___ RECORDS TO PROCESS ___

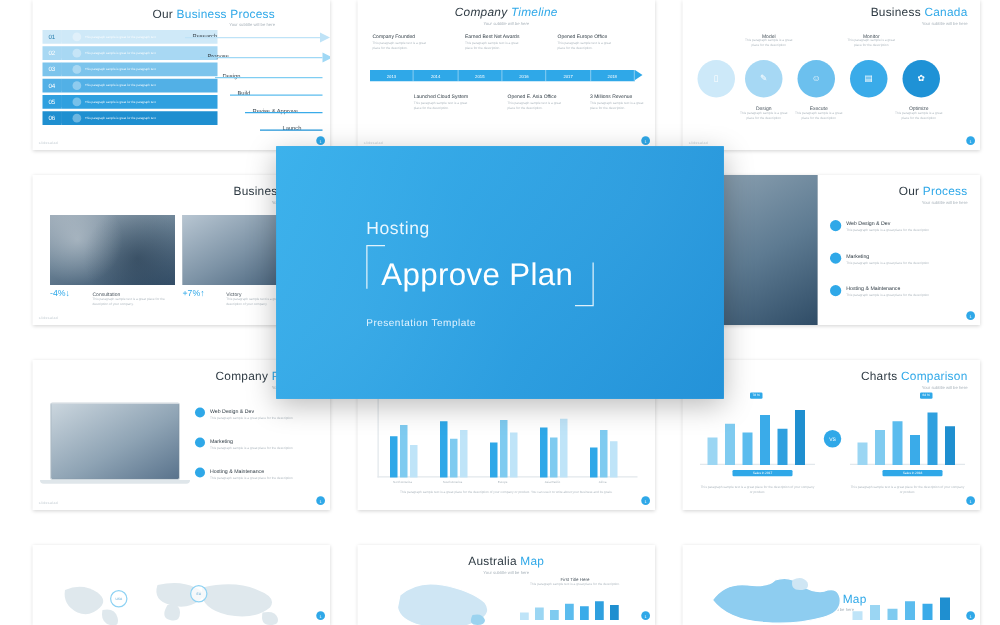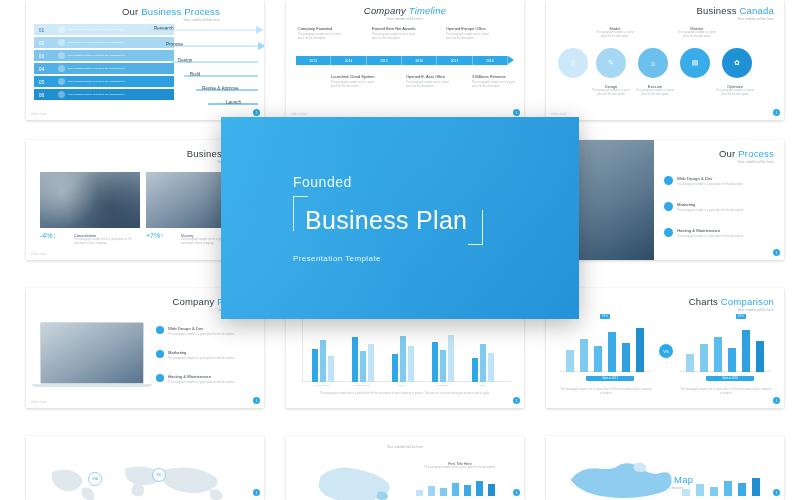"Founded" div.creative { text: Founded -> Hosting }
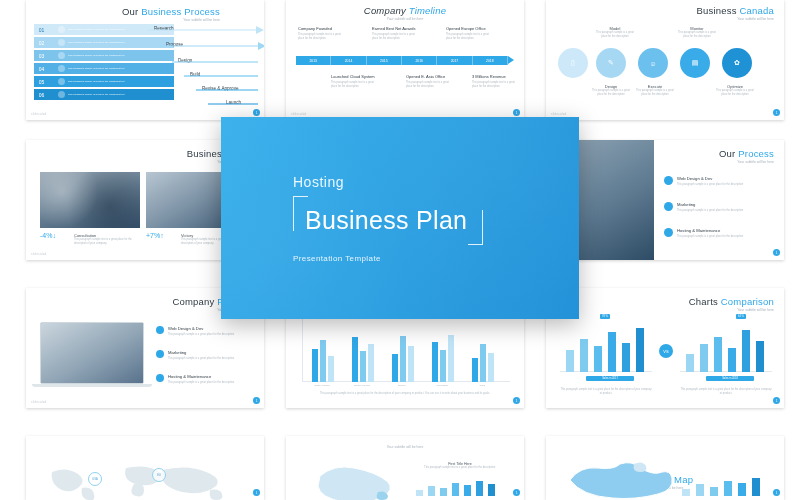"Business Plan" div.big { text: Business -> Approve }
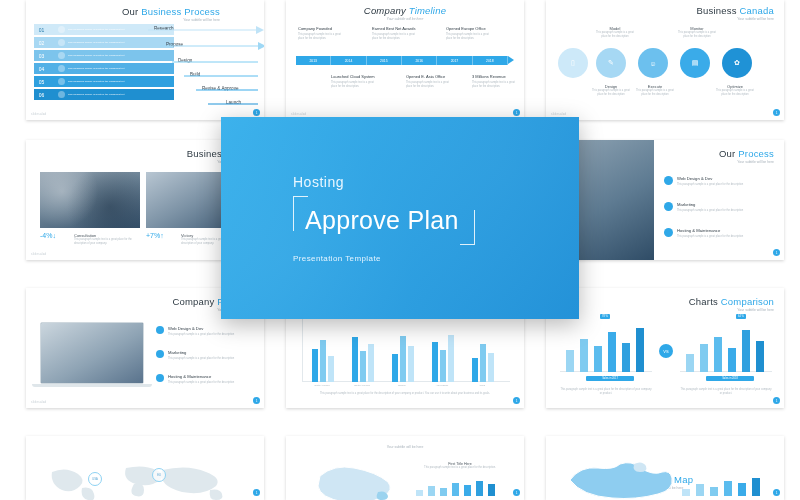"Australia Map" div.s-title { html: none -> <div> <span>Australia </span><span>Map</span> </div> }
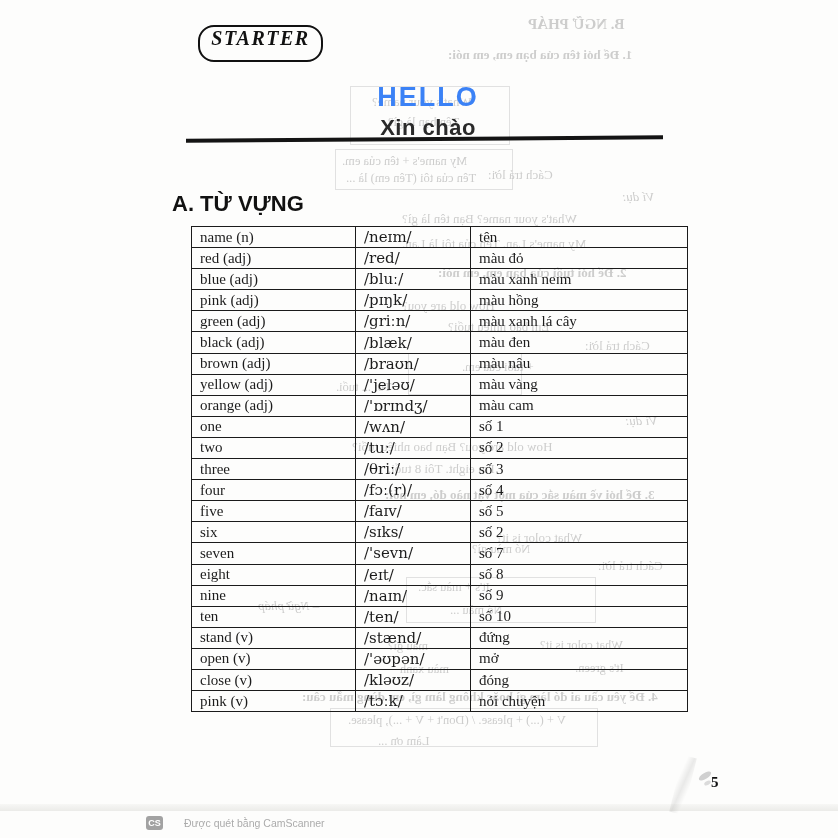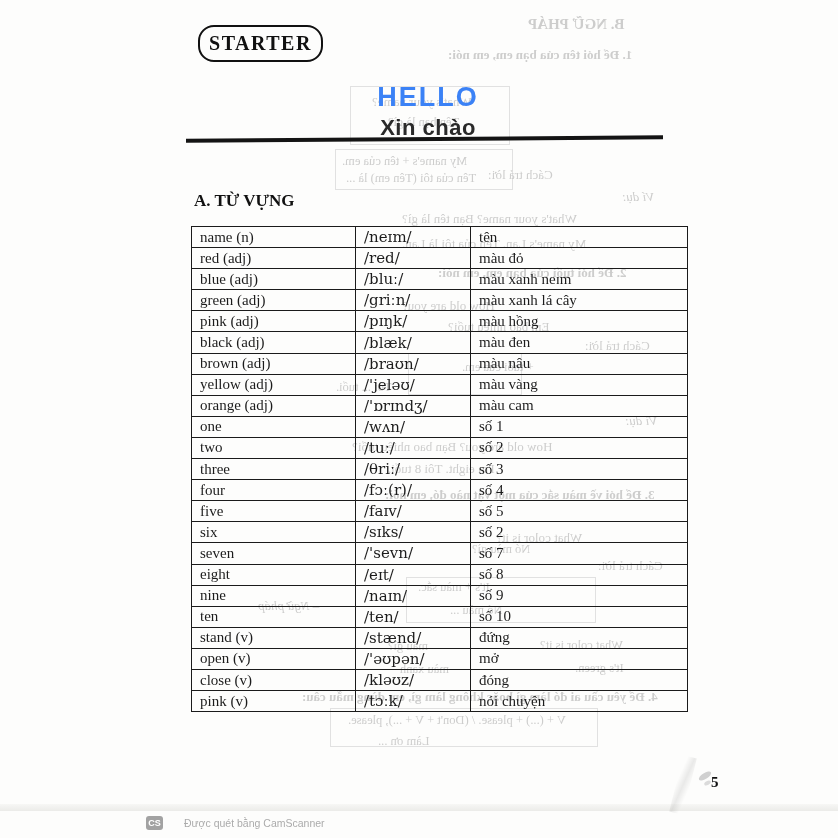"STARTER" .starter-badge { align-items: center -> none; font-style: none -> italic }
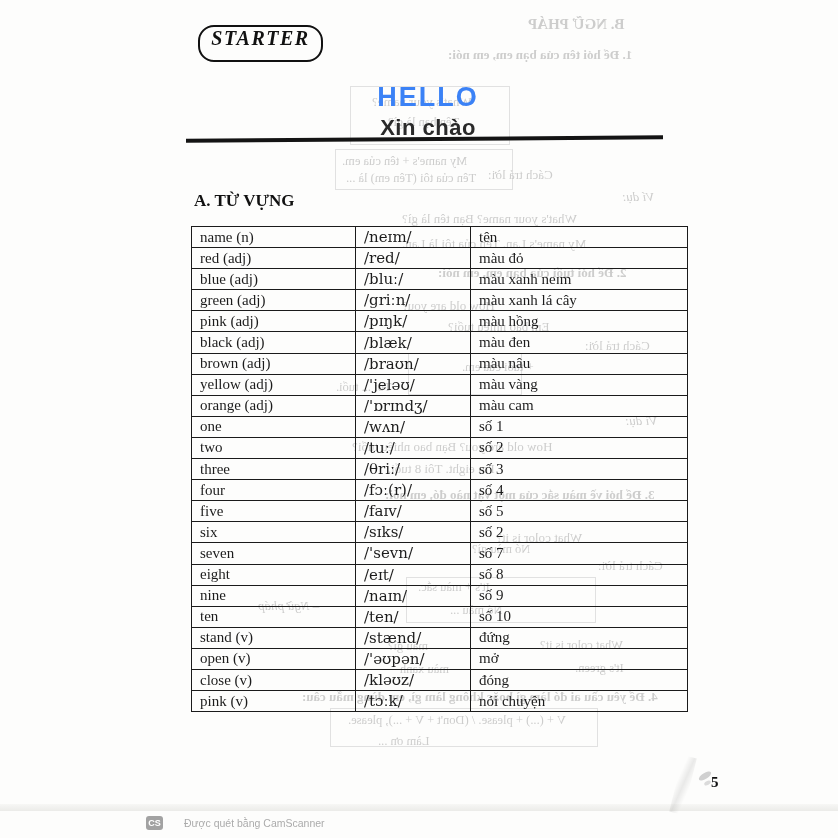"A. TỪ VỰNG" .section-heading { font-family: Liberation Serif, serif -> Liberation Sans, sans-serif; font-size: 17px -> 22px; left: 194px -> 172px }
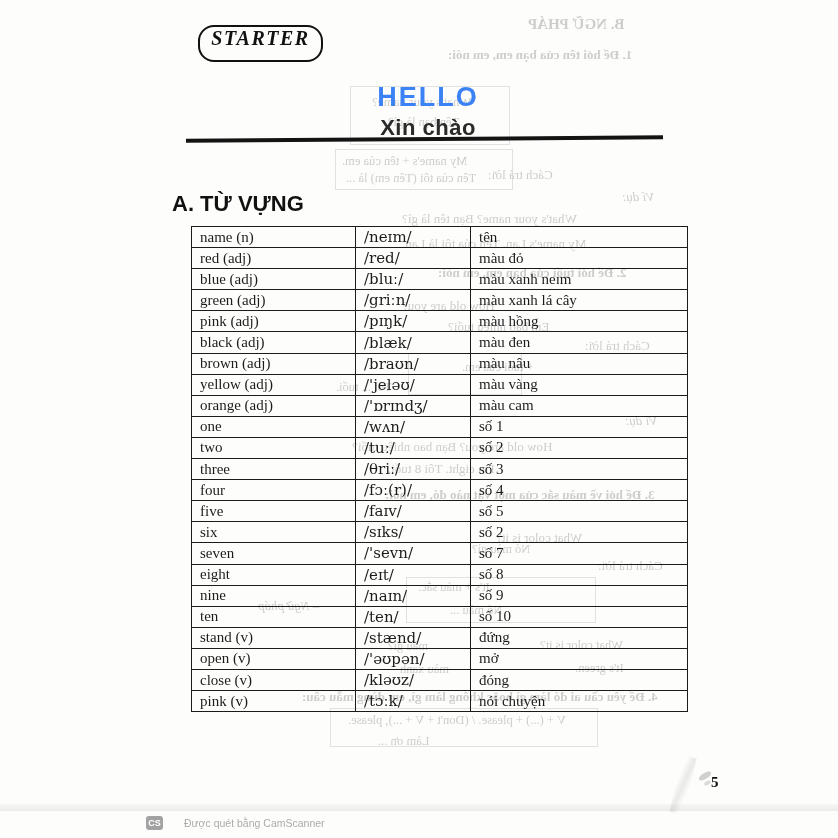"green (adj)" tr { order: before "pink (adj)" -> after "pink (adj)" }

___

ABOUT THIS EXERCISE:
In the copy you write, the data above must appear exactly, with no pictures.

TASK OUTPUT:
"Founded" div.creative { text: Founded -> Hosting }
"Business Plan" div.big { text: Business -> Approve }
"Australia Map" div.s-title { html: none -> <div> <span>Australia </span><span>Map</span> </div> }
"STARTER" .starter-badge { align-items: center -> none; font-style: none -> italic }
"A. TỪ VỰNG" .section-heading { font-family: Liberation Serif, serif -> Liberation Sans, sans-serif; font-size: 17px -> 22px; left: 194px -> 172px }
"green (adj)" tr { order: before "pink (adj)" -> after "pink (adj)" }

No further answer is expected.